*** Opening SOURCE MATERIAL ***

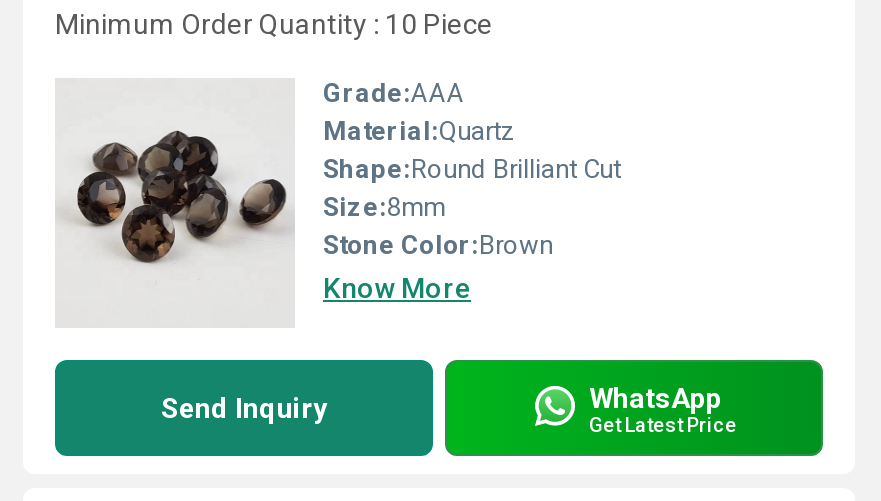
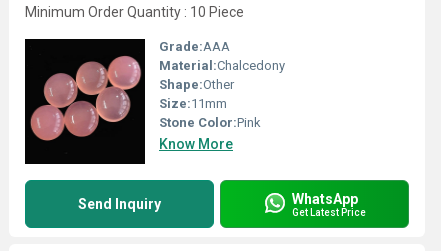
- [image]
- Material:Quartz
- Shape:Round Brilliant Cut
- Size:8mm
- Stone Color:Brown
+ [image]
+ Material:Chalcedony
+ Shape:Other
+ Size:11mm
+ Stone Color:Pink
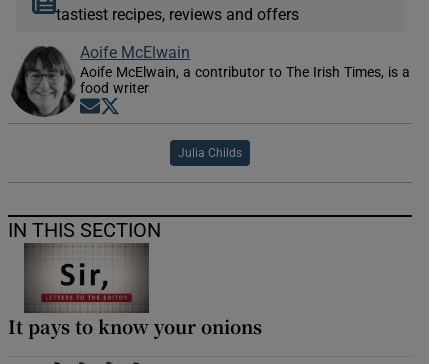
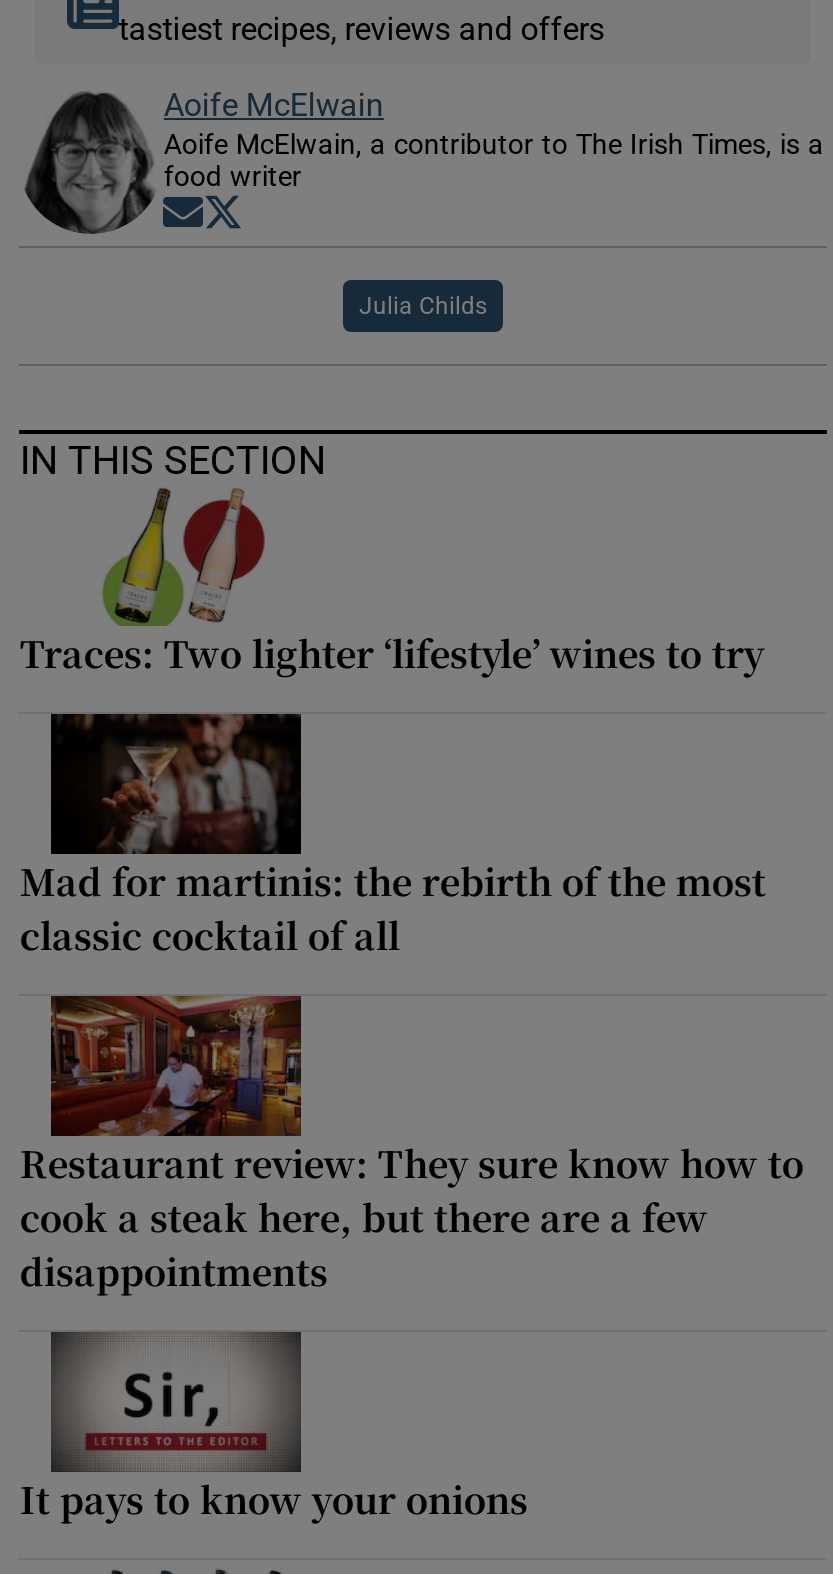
+ [image]
+ Traces: Two lighter ‘lifestyle’ wines to try

+ [image]
+ Mad for martinis: the rebirth of the most
+ classic cocktail of all

+ [image]
+ Restaurant review: They sure know how to
+ cook a steak here, but there are a few
+ disappointments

*** Closing SOURCE MATERIAL ***

▶ [TASK REQUIREMENTS] Only the stretch of lines that begins with the one holding "cocktail of all" and ends with the last line above belongs in the answer; please write it out exactly.

▶ [OUTPUT OF THE TASK]
+ classic cocktail of all

+ [image]
+ Restaurant review: They sure know how to
+ cook a steak here, but there are a few
+ disappointments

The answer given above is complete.